The endometriosis advocacy organization Endo What? is working to change that with a number of efforts.

Just over three years ago, I was diagnosed with endometriosis, which occurs when tissue similar to the endometrial lining of the uterus grows elsewhere in the body. My diagnosis came after almost a decade of mystery pains and dead-end tests. It has been an excruciating and devastating road. Still, I consider myself lucky. Thanks to support from my family, I have been able to travel to see one of the best specialists in the country, and to afford his care. I have been able to take the time I needed to recover, including undergoing physical and psychological therapy.
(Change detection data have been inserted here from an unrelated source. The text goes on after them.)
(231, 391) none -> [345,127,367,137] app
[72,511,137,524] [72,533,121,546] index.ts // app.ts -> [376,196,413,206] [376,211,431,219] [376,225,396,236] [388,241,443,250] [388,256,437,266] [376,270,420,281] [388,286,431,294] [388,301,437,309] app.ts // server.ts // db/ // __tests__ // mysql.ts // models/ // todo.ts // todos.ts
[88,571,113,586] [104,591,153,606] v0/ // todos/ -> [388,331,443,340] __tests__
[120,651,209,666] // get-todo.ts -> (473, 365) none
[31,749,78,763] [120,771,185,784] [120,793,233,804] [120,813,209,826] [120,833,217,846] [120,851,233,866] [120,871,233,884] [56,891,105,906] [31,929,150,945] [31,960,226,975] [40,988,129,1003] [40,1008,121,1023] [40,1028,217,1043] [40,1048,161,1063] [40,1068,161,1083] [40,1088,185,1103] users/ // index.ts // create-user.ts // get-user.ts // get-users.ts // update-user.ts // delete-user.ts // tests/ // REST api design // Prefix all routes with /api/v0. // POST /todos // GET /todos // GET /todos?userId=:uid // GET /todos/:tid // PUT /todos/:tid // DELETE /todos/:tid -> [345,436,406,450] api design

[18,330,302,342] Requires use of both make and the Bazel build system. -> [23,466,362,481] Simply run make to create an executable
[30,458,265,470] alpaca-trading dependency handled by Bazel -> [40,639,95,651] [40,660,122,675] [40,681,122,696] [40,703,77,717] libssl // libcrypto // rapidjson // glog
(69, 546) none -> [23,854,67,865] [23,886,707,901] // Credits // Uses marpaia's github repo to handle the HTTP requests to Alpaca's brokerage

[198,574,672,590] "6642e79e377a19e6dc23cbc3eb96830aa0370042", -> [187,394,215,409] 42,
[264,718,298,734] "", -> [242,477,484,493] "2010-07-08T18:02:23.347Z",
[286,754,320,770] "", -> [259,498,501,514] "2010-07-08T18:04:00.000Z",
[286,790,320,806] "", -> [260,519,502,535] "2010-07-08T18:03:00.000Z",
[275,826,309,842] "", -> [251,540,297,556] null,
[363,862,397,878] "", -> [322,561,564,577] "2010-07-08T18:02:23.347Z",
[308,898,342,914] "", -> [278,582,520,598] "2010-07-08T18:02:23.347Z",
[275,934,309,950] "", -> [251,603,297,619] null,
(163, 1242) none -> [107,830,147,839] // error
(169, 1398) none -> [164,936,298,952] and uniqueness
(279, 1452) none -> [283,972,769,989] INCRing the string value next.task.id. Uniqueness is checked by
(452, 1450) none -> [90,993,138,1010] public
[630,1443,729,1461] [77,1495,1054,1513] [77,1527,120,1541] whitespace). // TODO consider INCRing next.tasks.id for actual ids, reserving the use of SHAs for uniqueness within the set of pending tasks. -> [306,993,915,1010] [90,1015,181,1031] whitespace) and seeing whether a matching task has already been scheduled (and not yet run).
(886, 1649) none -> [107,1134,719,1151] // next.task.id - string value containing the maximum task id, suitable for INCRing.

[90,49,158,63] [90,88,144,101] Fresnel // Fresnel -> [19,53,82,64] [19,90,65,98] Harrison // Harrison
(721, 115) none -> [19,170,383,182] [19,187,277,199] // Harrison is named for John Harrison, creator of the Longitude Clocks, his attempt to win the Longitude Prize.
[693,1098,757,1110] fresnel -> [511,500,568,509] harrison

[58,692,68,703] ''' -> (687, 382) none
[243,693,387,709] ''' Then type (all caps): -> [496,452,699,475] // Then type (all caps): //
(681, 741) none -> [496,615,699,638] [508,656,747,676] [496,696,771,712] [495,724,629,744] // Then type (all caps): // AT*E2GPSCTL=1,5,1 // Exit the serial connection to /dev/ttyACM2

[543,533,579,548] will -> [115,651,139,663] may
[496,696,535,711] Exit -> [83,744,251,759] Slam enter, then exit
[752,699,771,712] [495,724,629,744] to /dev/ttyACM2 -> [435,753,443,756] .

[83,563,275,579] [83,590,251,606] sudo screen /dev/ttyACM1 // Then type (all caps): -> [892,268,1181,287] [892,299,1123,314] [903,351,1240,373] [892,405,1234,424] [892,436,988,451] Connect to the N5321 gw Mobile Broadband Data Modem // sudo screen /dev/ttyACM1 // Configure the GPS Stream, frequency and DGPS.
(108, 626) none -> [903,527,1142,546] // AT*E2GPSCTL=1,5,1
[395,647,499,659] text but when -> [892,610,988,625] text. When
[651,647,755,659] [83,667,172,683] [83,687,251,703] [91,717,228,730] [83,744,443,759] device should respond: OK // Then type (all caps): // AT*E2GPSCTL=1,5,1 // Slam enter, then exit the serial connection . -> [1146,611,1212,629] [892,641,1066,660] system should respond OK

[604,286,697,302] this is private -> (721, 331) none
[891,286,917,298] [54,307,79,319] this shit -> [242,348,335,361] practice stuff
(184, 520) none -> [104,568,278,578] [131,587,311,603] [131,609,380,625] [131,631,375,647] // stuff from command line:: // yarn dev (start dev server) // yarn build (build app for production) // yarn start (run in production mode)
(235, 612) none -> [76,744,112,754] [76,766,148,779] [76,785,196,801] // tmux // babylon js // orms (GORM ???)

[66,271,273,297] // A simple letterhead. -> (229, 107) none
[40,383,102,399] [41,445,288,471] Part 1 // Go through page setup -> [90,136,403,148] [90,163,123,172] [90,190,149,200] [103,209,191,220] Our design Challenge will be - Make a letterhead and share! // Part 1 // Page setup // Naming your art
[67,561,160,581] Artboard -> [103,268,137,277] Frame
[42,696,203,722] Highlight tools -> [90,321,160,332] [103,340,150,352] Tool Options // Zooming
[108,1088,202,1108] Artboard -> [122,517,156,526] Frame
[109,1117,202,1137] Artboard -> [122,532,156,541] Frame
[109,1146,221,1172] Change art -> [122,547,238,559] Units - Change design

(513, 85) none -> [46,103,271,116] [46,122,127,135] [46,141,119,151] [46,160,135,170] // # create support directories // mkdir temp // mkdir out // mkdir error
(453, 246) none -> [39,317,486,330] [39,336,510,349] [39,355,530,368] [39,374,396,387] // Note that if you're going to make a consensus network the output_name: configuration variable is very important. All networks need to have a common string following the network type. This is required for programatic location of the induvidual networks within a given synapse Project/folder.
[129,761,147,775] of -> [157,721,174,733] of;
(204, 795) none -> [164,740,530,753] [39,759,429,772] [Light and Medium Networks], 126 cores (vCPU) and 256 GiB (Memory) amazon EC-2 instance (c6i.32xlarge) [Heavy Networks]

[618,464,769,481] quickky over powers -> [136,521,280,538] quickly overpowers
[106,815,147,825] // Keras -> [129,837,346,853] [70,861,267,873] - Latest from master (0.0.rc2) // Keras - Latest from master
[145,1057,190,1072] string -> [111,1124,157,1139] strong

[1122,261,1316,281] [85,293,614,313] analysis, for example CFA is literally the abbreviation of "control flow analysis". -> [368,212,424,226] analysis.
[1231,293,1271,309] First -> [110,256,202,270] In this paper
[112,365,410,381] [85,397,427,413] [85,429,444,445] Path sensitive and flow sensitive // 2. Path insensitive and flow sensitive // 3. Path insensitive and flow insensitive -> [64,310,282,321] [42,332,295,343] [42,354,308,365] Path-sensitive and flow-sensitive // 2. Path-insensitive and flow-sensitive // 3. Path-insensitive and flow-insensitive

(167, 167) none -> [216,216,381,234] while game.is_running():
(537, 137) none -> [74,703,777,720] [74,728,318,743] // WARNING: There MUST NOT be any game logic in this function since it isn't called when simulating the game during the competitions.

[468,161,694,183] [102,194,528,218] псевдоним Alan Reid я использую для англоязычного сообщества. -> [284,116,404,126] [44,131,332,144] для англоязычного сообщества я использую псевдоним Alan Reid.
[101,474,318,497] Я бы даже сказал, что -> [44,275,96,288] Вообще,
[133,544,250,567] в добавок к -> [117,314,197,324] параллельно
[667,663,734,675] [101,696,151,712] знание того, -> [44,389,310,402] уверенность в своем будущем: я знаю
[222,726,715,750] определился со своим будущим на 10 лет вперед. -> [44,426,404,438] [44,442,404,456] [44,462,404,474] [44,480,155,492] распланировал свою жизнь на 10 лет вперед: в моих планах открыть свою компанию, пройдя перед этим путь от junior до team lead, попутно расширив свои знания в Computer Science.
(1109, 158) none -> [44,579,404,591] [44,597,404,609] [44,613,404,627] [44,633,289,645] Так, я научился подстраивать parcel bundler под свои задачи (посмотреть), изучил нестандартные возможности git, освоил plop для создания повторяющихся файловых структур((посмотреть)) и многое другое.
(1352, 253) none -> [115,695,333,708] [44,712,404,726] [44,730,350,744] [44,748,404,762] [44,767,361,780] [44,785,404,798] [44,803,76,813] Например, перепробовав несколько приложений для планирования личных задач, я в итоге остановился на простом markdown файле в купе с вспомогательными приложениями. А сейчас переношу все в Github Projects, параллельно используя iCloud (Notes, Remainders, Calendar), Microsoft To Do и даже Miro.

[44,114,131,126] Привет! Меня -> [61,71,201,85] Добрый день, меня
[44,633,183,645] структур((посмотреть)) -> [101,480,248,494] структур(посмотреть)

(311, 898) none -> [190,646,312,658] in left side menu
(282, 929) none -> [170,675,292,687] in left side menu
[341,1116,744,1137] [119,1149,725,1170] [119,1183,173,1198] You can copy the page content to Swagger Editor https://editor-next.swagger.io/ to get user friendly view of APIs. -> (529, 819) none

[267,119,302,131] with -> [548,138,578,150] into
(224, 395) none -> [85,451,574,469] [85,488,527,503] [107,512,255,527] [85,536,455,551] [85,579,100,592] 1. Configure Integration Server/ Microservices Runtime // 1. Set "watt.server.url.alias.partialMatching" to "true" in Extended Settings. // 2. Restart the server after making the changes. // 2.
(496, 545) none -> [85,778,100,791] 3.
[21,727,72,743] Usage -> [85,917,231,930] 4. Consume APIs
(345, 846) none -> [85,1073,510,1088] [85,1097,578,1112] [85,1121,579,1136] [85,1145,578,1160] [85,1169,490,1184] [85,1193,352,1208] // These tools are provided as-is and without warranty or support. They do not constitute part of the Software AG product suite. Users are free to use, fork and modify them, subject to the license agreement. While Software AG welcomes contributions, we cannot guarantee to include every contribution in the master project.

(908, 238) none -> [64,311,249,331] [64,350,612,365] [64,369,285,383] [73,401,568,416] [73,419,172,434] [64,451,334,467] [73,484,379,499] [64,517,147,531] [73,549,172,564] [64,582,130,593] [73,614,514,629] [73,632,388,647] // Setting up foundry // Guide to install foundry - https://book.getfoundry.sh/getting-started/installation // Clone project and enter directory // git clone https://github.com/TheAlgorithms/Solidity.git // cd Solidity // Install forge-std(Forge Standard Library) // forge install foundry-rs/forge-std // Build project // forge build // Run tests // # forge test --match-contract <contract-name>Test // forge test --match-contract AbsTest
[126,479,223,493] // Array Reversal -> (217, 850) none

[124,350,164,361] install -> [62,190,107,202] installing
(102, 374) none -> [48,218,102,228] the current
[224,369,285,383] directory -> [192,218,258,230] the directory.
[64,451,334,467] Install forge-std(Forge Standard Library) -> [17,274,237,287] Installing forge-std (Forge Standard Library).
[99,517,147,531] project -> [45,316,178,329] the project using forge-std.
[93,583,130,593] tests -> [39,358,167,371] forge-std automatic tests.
But this disease affects roughly 10 percent of people who have or have had a uterus. What does it say that the majority of them may not have the same privilege to access proper care? Why is the quality of life for patients with such a common disease dictated by their financial resources? The fact remains that such a prevalent disease is still a relatively small issue in our politics and society at large—which means patients are often left behind.

Many, if not most, endometriosis patients are initially given the option of ablation or cauterization—which involves burning off the lesions caused by the disease along with hormone suppressors. But experts say excision surgery, which removes the disease by cutting out the tissue entirely, is typically the most effective option.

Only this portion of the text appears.